## Work instruction
Should the entries contain pictures, leave them out and return exactly the lines from the first through the line holding "[53,634,349,651] has so".

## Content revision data
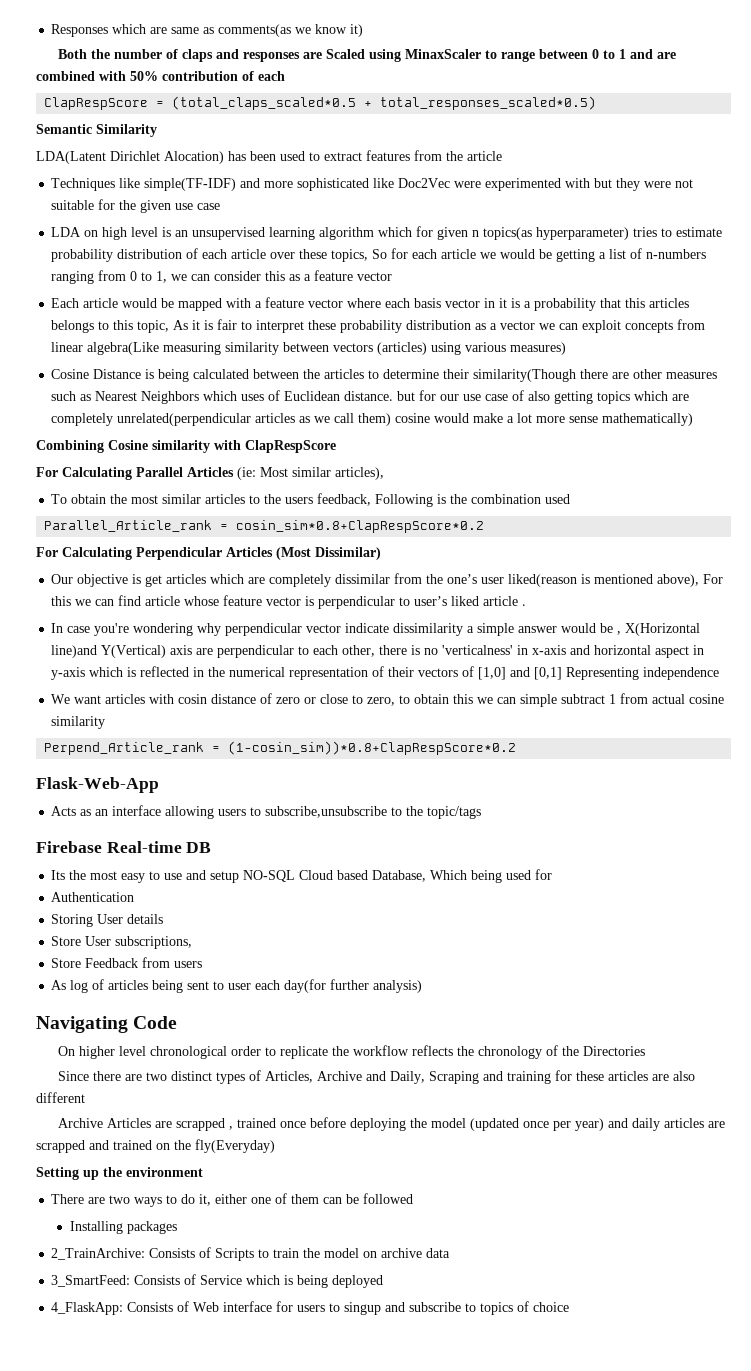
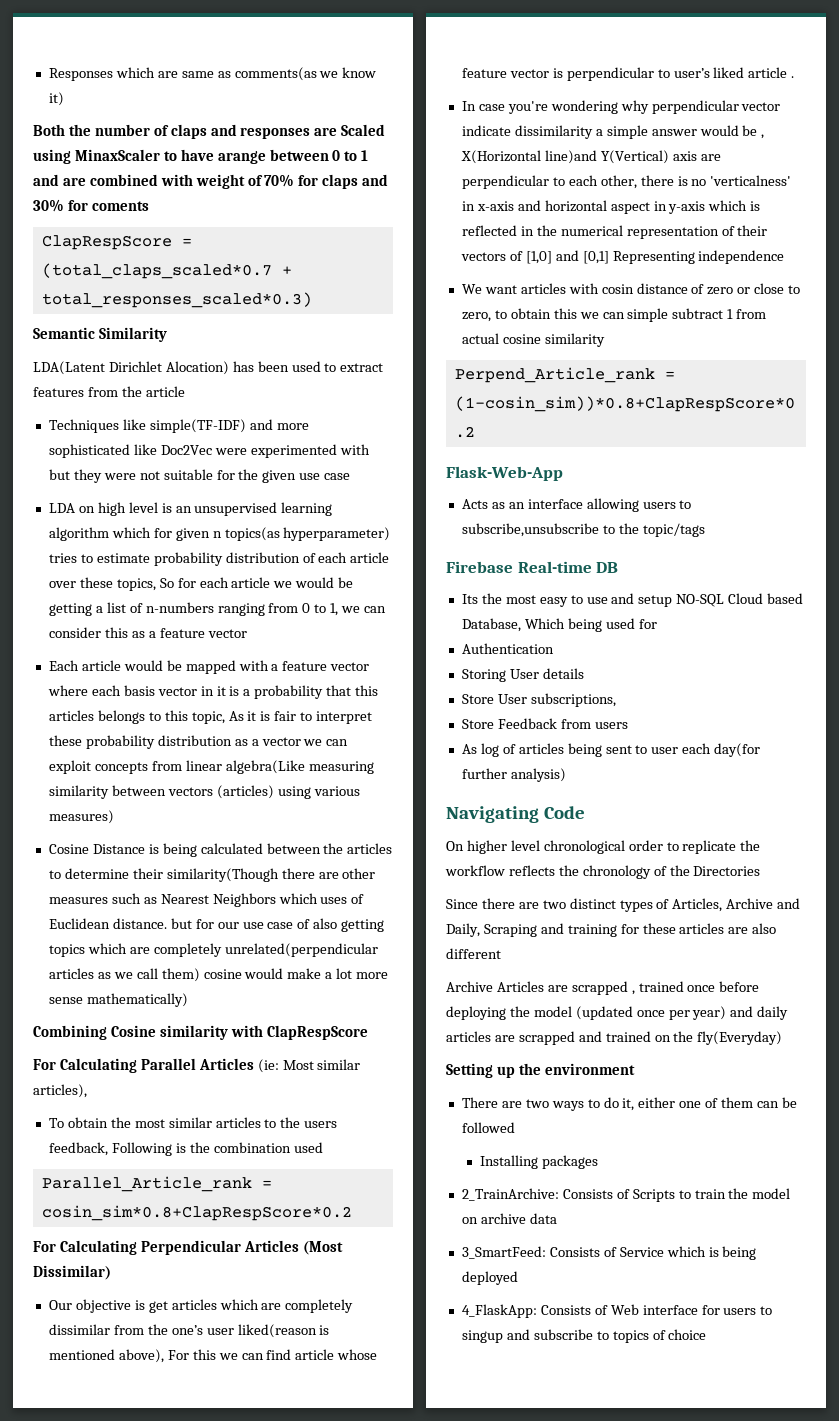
[501,51,536,62] range -> [180,149,266,164] have arange
[130,71,285,81] 50% contribution of each -> [195,174,389,189] [33,199,149,212] weight of 70% for claps and 30% for coments
[172,96,597,110] (total_claps_scaled*0.5 + total_responses_scaled*0.5) -> [41,263,292,279] [41,292,312,308] (total_claps_scaled*0.7 + total_responses_scaled*0.3)

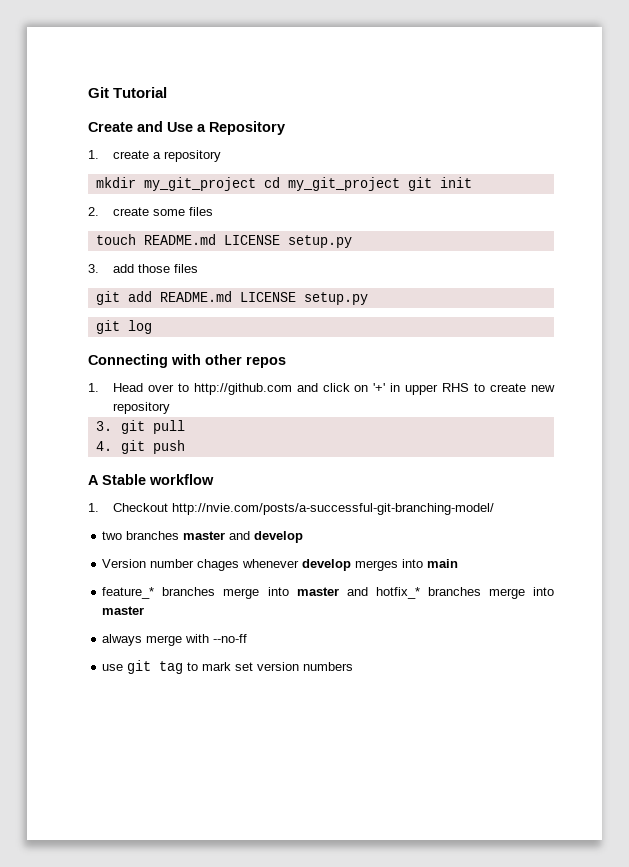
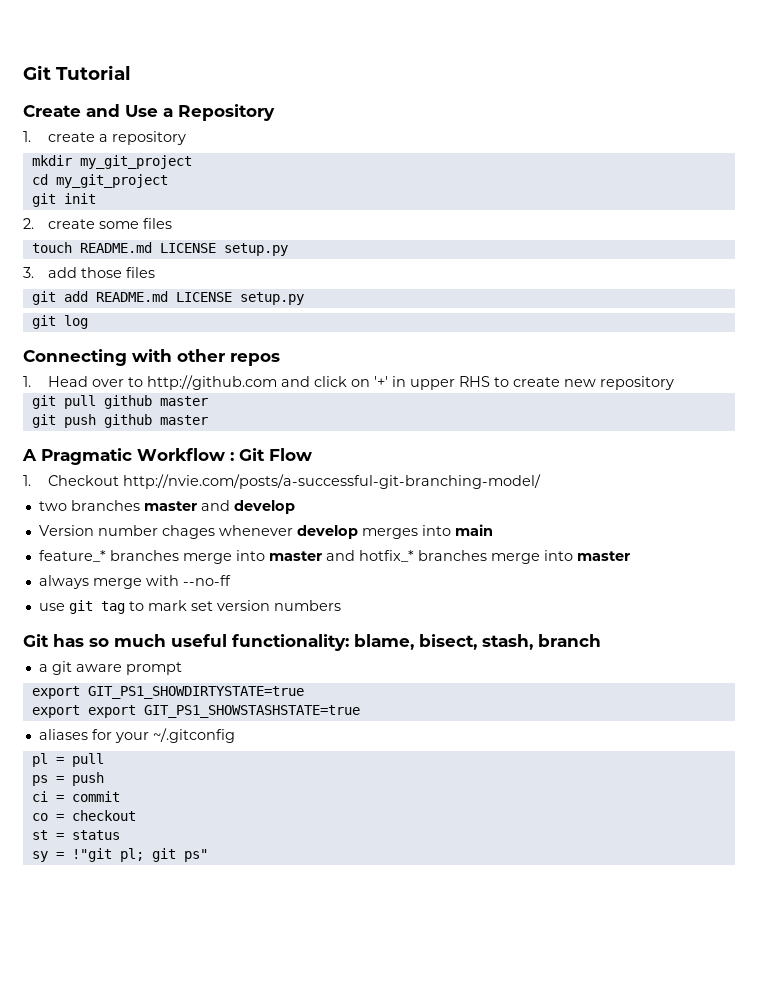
(256, 184) none -> (192, 162) //
(400, 184) none -> (168, 181) //
[95,421,112,431] 3. -> (674, 383) none
[95,441,112,451] // 4. -> [103,395,208,409] github master //
(185, 447) none -> [103,414,208,428] github master
[102,474,214,485] Stable workflow -> [41,448,312,465] Pragmatic Workflow : Git Flow
(354, 666) none -> [23,634,601,651] [38,661,182,675] [31,686,304,699] [31,705,360,718] [38,728,235,743] [31,753,104,767] [31,772,104,786] [31,791,120,802] [31,810,136,821] [31,830,120,840] [31,848,208,862] // Git has so much useful functionality: blame, bisect, stash, branch // a git aware prompt // export GIT_PS1_SHOWDIRTYSTATE=true // export export GIT_PS1_SHOWSTASHSTATE=true // aliases for your ~/.gitconfig // pl = pull // ps = push // ci = commit // co = checkout // st = status // sy = !"git pl; git ps"

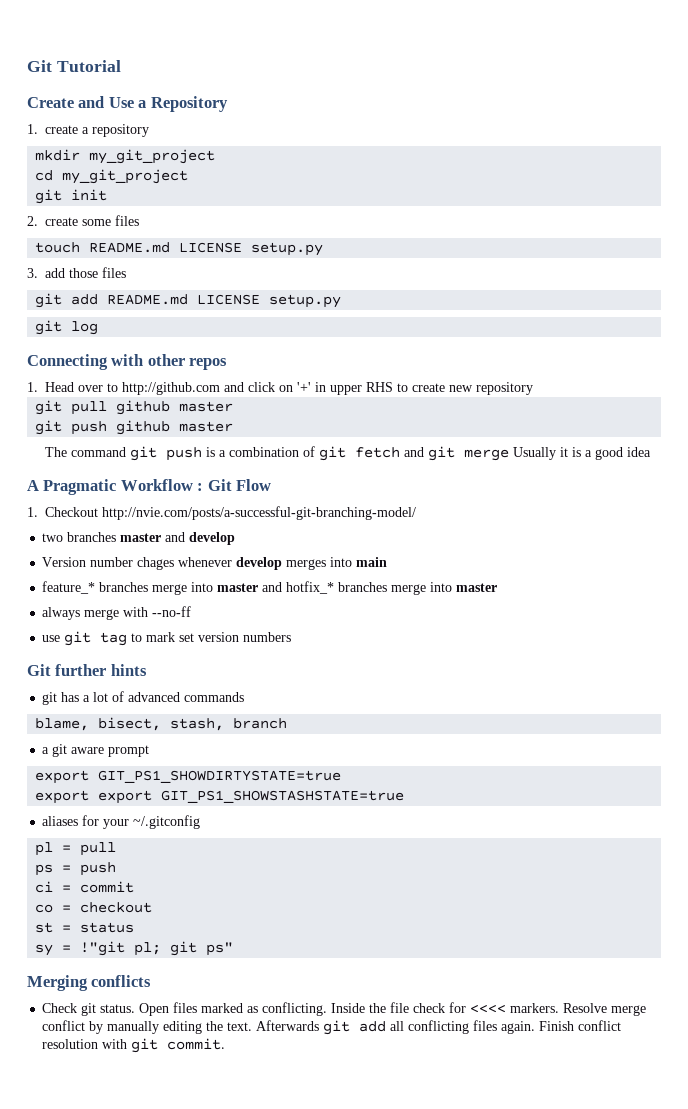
(208, 420) none -> [44,446,651,461] // The command git push is a combination of git fetch and git merge Usually it is a good idea
[53,634,349,651] has so much useful functionality: -> [55,664,147,676] [42,691,245,705] further hints // git has a lot of advanced commands //
(208, 855) none -> [27,975,152,991] [42,1002,647,1016] [42,1020,622,1035] [42,1038,226,1053] // Merging conflicts // Check git status. Open files marked as conflicting. Inside the file check for <<<< markers. Resolve merge conflict by manually editing the text. Afterwards git add all conflicting files again. Finish conflict resolution with git commit.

## Task response
[501,51,536,62] range -> [180,149,266,164] have arange
[130,71,285,81] 50% contribution of each -> [195,174,389,189] [33,199,149,212] weight of 70% for claps and 30% for coments
[172,96,597,110] (total_claps_scaled*0.5 + total_responses_scaled*0.5) -> [41,263,292,279] [41,292,312,308] (total_claps_scaled*0.7 + total_responses_scaled*0.3)

(256, 184) none -> (192, 162) //
(400, 184) none -> (168, 181) //
[95,421,112,431] 3. -> (674, 383) none
[95,441,112,451] // 4. -> [103,395,208,409] github master //
(185, 447) none -> [103,414,208,428] github master
[102,474,214,485] Stable workflow -> [41,448,312,465] Pragmatic Workflow : Git Flow
(354, 666) none -> [23,634,601,651] [38,661,182,675] [31,686,304,699] [31,705,360,718] [38,728,235,743] [31,753,104,767] [31,772,104,786] [31,791,120,802] [31,810,136,821] [31,830,120,840] [31,848,208,862] // Git has so much useful functionality: blame, bisect, stash, branch // a git aware prompt // export GIT_PS1_SHOWDIRTYSTATE=true // export export GIT_PS1_SHOWSTASHSTATE=true // aliases for your ~/.gitconfig // pl = pull // ps = push // ci = commit // co = checkout // st = status // sy = !"git pl; git ps"

(208, 420) none -> [44,446,651,461] // The command git push is a combination of git fetch and git merge Usually it is a good idea
[53,634,349,651] has so much useful functionality: -> [55,664,147,676] [42,691,245,705] further hints // git has a lot of advanced commands //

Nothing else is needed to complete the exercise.